Leopard Geckos need additional supplementation in the form of a calcium and multi-vitamin powder and Calcium Mg, Please follow the packaging

Additional Information

A young Leopard Gecko may sometimes make a squealing noise – this is a defensive behaviour and normally means they are unhappy about something. When a Leopard Gecko sheds, the process will begin by the Leopard Gecko rubbing its face against an object in the enclosure to loosen the skin around its face. Once this has been achieved, the Leopard Gecko will take the loose skin in its mouth and begin to eat the skin as it sheds. They will normally shed their skin in one piece and eat it all. It is worth checking the Leopard Gecko’s toes to ensure that all the old skin has shed properly, as if there is any left, it can cause problems by constricting the blood supply to the toes. If a Leopard Gecko feels threatened or in extreme danger, it can shed (drop) its tail; this process is known as autotomy.

We recommend the following cleaning routine to keep your Leopard Gecko healthy and happy. A geckos waters should be changed daily and the enclosure should be spot cleaned, the vents on the enclosure should be checked to ensure they are not blocked and allow air to pass through freely. 

Once a week you should disinfect water bowls, agitate substrate to prevent any bacterial build up and remove any dirty bedding. Wipe down glass and walls with a reptile safe disinfectant. 

Once a month half or all of the substrate should be removed and replaced with new substarte, wiping down the inside of your enclosure and disinfect decor with a reptile safe disinfectant.

Always wash your hands, surfaces and equipment with warm water and disinfectant immediately before and after handling or feeding your Leopard Gecko, their food, enclosure and any other equipment.

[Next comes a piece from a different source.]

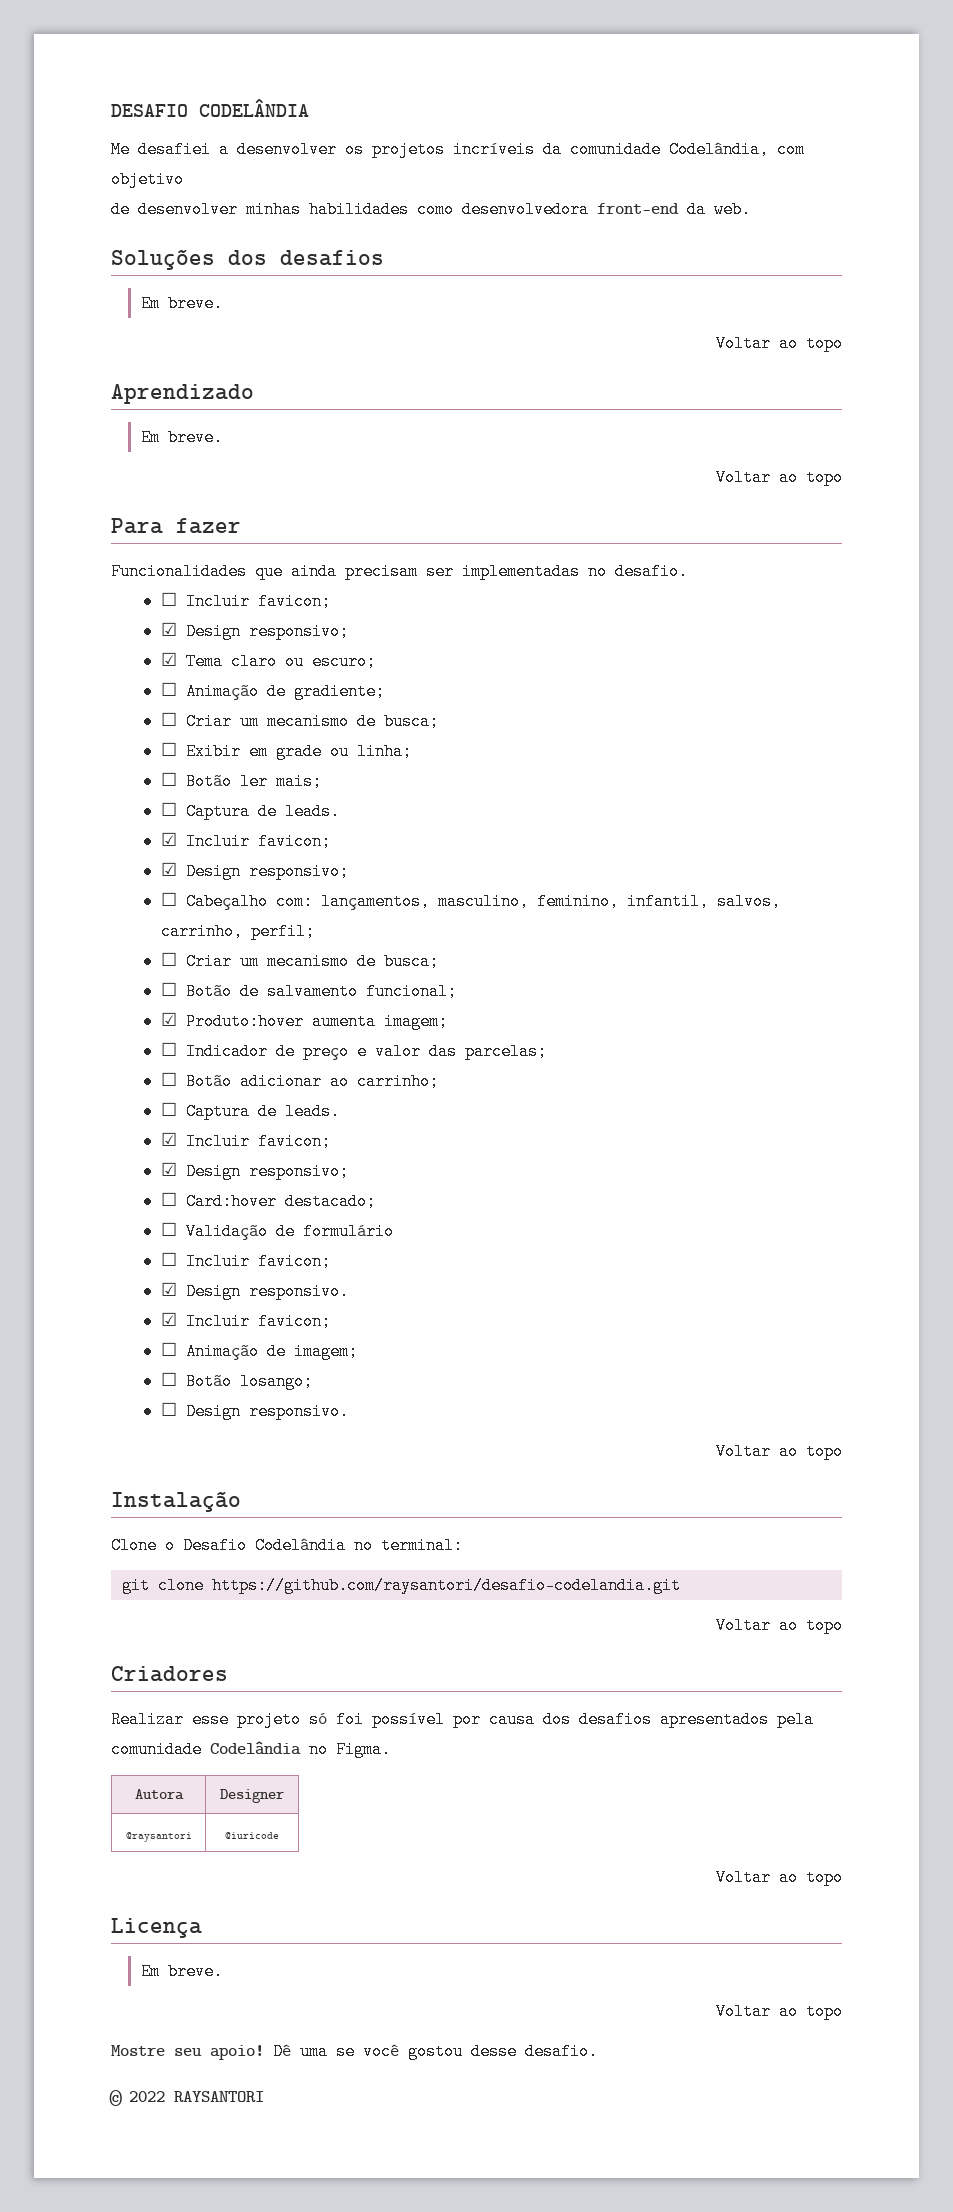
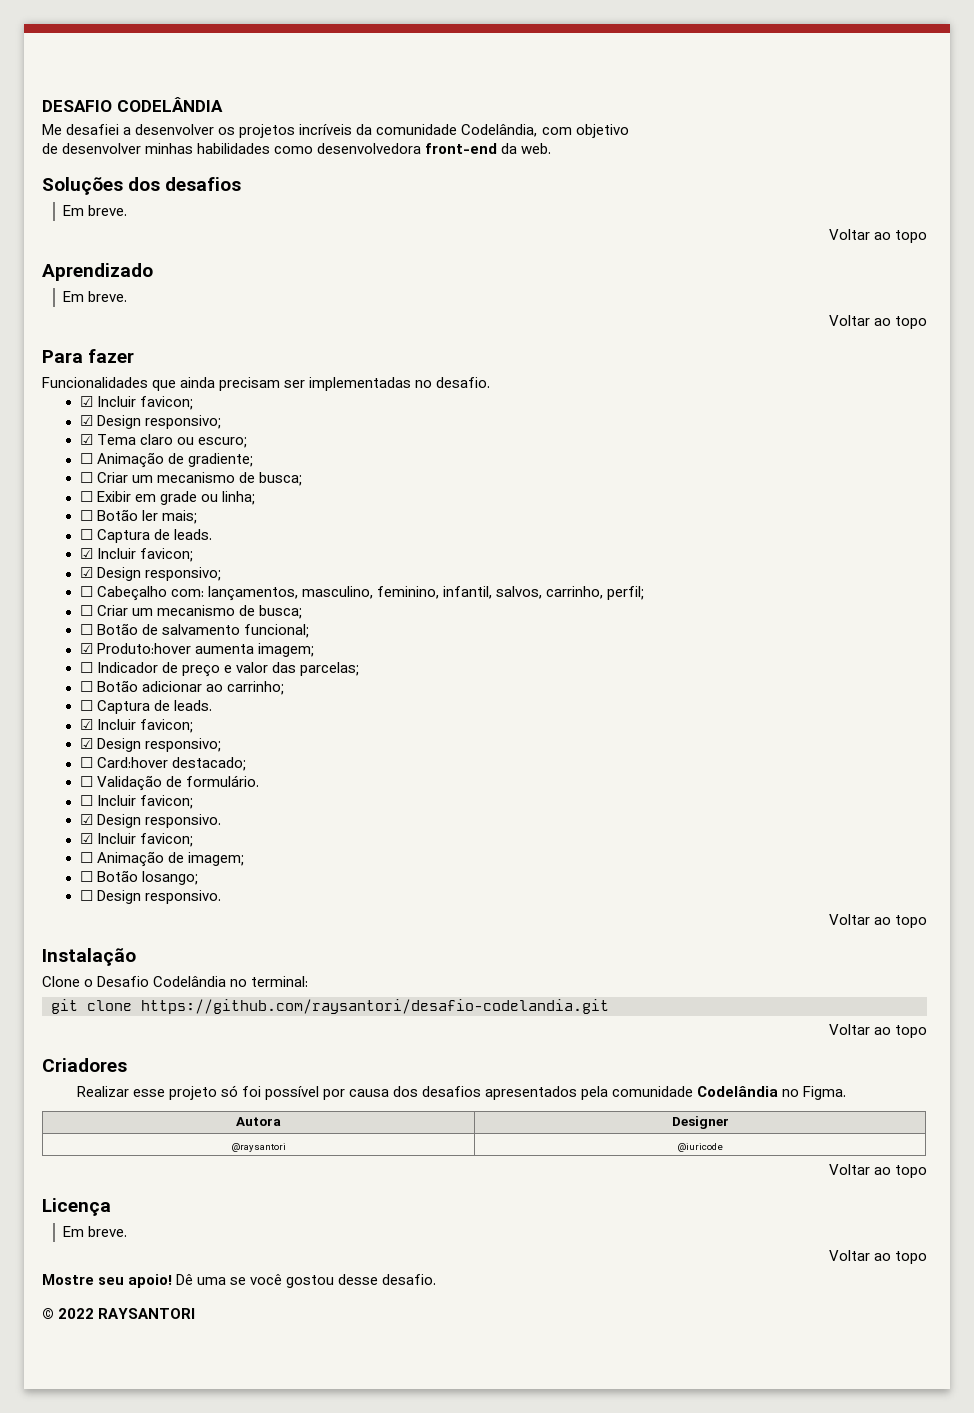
[160,592,177,606] ☐ -> [79,396,93,407] ☑
[302,1223,394,1240] formulário -> [185,775,259,787] formulário.

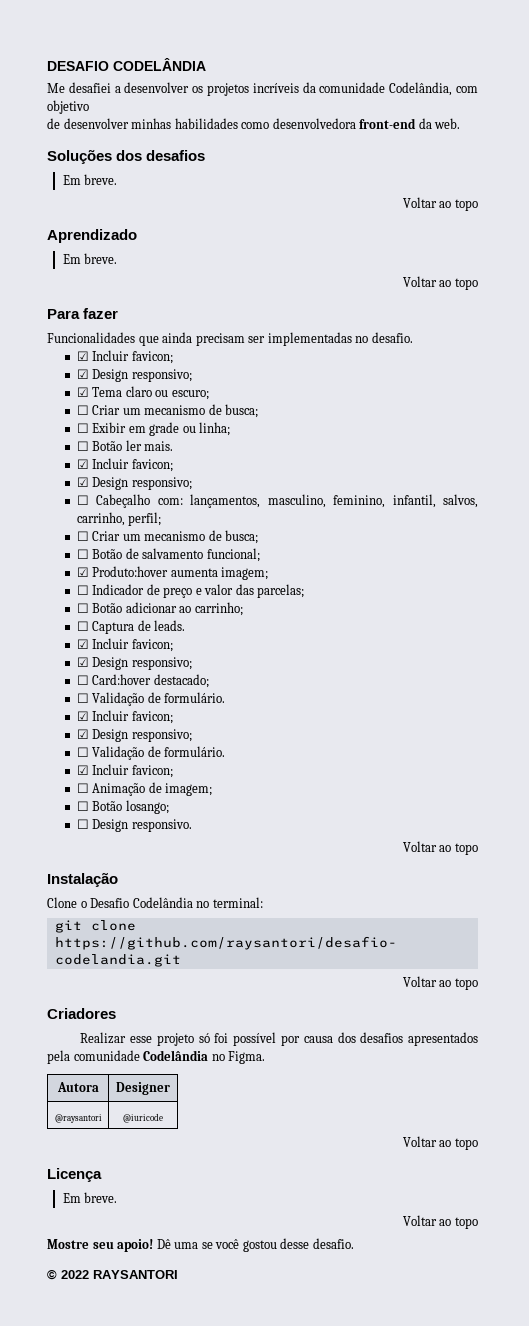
[79,452,253,468] // ☐ Animação de gradiente; -> (209, 395) none
[161,510,197,524] [79,529,212,543] mais; // ☐ Captura de leads. -> [144,441,174,451] mais.
[79,795,193,809] [79,814,221,828] ☐ Incluir favicon; // ☑ Design responsivo. -> [76,710,173,724] [76,729,192,742] [76,746,226,760] ☑ Incluir favicon; // ☑ Design responsivo; // ☐ Validação de formulário.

The Five Animal Welfare Needs

The Animal Welfare Act 2006 means all pet owners have a legal duty of care to their pets. Anyone who is cruel to an animal or is found not to be providing the five animal welfare needs, as listed below, can be fined and sent to prison.

Environment: Pets should be given the correct housing according to its size, this includes shelter, space to exercise. 

Diet: Pets should be offered the correct type and volume of food to cover all their nutritional needs alongside access to clean, fresh water and a secure, comfortable place to rest.

Behaviour: All pets should be allowed to exhibit normal behaviour patterns and should be provided with the facilities to do so.

Health: All animals should be protected from pain, suffering, injury and disease, and given veterinary treatment if they become sick or injured.

Company: Some animals require the company of their own kind, whilst others should be kept on their own.